■ Assigned task ■
Search the listing below for the word "following" and return each line that contains it.

■ Records to use ■

************

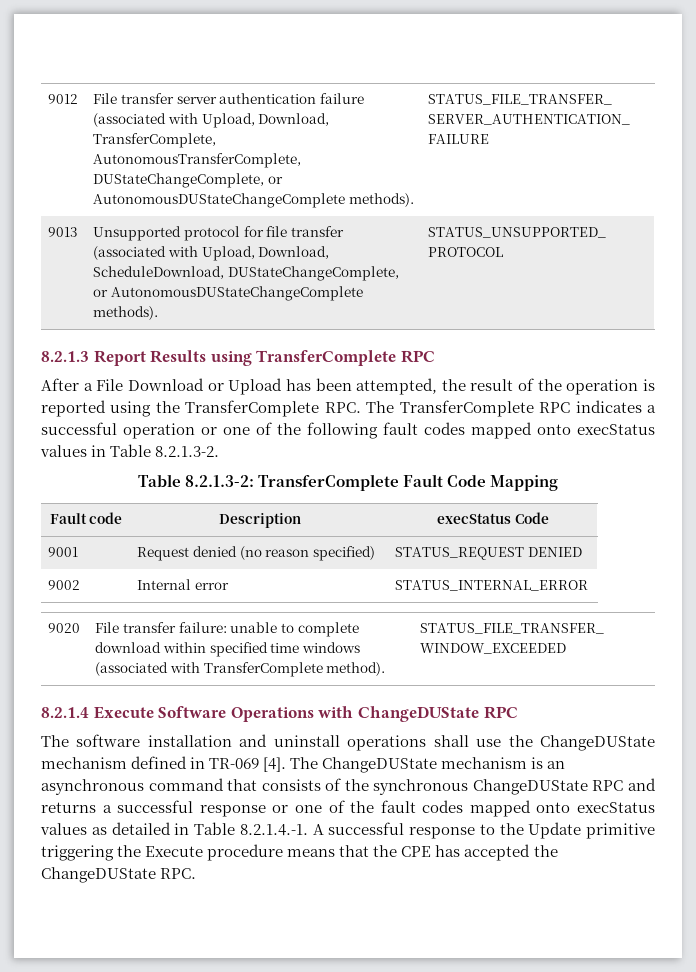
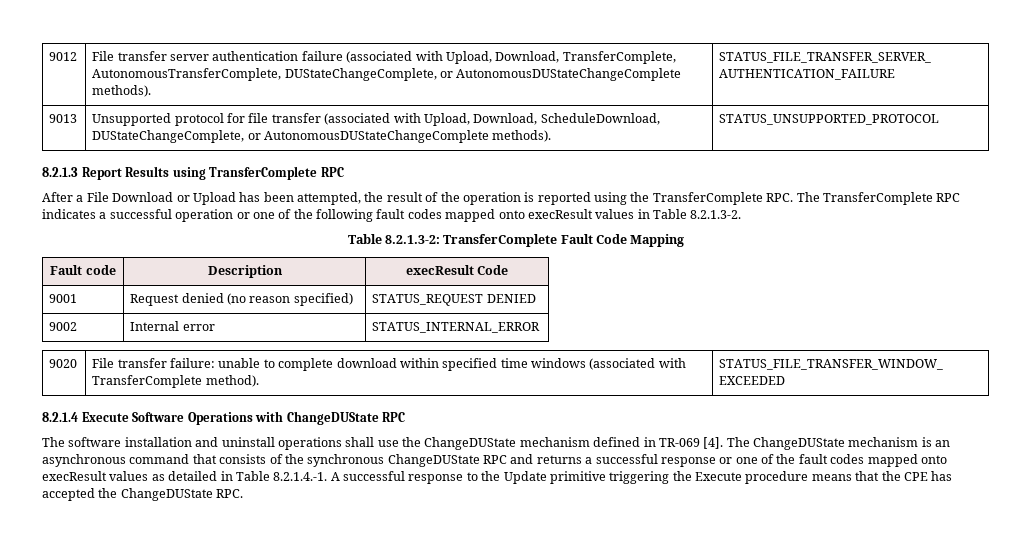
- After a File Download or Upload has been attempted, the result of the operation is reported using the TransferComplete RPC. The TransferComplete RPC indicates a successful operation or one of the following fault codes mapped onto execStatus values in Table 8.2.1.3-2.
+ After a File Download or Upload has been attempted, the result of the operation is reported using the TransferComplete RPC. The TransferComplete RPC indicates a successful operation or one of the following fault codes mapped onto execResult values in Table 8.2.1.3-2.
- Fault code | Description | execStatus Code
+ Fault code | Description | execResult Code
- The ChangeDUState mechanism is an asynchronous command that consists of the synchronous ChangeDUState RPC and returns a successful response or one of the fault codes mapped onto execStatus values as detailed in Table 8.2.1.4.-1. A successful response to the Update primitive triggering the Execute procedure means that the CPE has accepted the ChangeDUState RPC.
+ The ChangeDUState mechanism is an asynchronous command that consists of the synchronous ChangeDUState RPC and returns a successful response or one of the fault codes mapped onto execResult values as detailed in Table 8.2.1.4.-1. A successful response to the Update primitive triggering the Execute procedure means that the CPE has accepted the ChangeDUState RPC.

************

■ The completed task ■
- After a File Download or Upload has been attempted, the result of the operation is reported using the TransferComplete RPC. The TransferComplete RPC indicates a successful operation or one of the following fault codes mapped onto execStatus values in Table 8.2.1.3-2.
+ After a File Download or Upload has been attempted, the result of the operation is reported using the TransferComplete RPC. The TransferComplete RPC indicates a successful operation or one of the following fault codes mapped onto execResult values in Table 8.2.1.3-2.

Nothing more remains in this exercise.